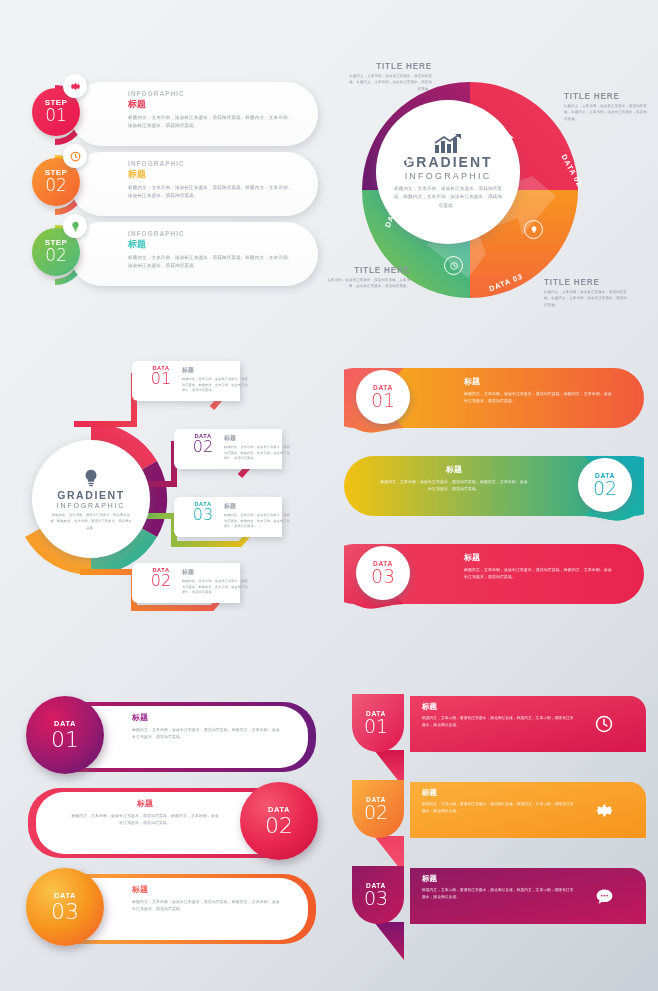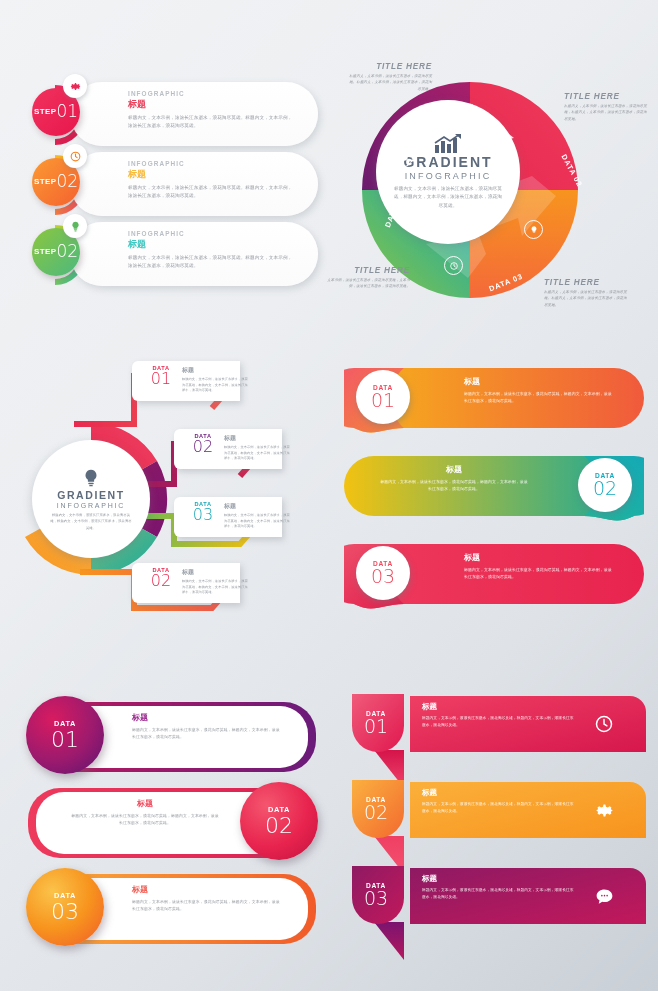--- a/index.html
+++ b/index.html
@@ -25,21 +25,21 @@
   #m1{left:18px;top:78px;width:310px;height:245px;}
   .step-row{position:absolute;left:0;width:310px;height:72px;}
   .step-card{
     position:absolute;left:52px;top:4px;width:248px;height:64px;
     background:linear-gradient(180deg,#ffffff 0%,#fbfbfc 100%);
     border-radius:32px;
     box-shadow:2px 3px 7px rgba(120,130,140,.26);
   }
   .step-bubble{
     position:absolute;left:14px;top:10px;width:48px;height:48px;border-radius:50%;
-    display:flex;flex-direction:row;align-items:center;justify-content:center;
+    display:flex;flex-direction:column;align-items:center;justify-content:center;
     color:#fff;box-shadow:2px 3px 6px rgba(110,80,90,.3);z-index:3;
   }
   .step-bubble .s-lbl{font-size:8px;font-weight:bold;letter-spacing:.4px;line-height:1;}
   .step-bubble .s-num{font-size:17px;font-weight:300;line-height:1.05;font-family:"DejaVu Sans",sans-serif;}
   .step-badge{
     position:absolute;left:45px;top:-4px;width:24px;height:24px;border-radius:50%;
     background:#fff;display:flex;align-items:center;justify-content:center;z-index:4;
     box-shadow:1px 2px 4px rgba(120,130,140,.35);
   }
   .step-badge .ic{width:13px;height:13px;}
@@ -55,21 +55,21 @@
     background:#fff;box-shadow:0 3px 9px rgba(110,120,130,.28);
     display:flex;flex-direction:column;align-items:center;justify-content:center;
     text-align:center;z-index:5;
   }
   .donut-core .g1{font-size:14px;letter-spacing:2px;color:#5e6b7c;font-weight:bold;}
   .donut-core .g2{font-size:9px;letter-spacing:2.2px;color:#7d8896;margin-top:1px;}
   .donut-core .cn-body{width:112px;text-align:center;margin-top:4px;}
   .seg-lbl{position:absolute;color:#fff;font-size:7.4px;font-weight:bold;letter-spacing:.9px;z-index:6;}
   .seg-ic{position:absolute;width:17px;height:17px;border-radius:50%;
     border:1.4px solid rgba(255,255,255,.95);display:flex;align-items:center;justify-content:center;z-index:6;}
-  .callout{position:absolute;width:86px;font-style:italic;}
+  .callout{position:absolute;width:86px;}
   .callout .ct{font-size:8.2px;letter-spacing:.8px;color:#8a929c;font-weight:bold;margin-bottom:2px;}
   .callout .cn-body{font-size:3.5px;line-height:1.8;}
   .callout.r{text-align:left;}
   .callout.l{text-align:right;}
   .callout.l .cn-body{text-align:right;}
 
   
   #m3{left:14px;top:358px;width:312px;height:276px;}
   .m3-core{
     position:absolute;left:18px;top:82px;width:118px;height:118px;border-radius:50%;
○ ○ ○ ○ ○
Work task: In the records above, how many lines contain the word "margin"? Say only the number.

Completed exercise: 3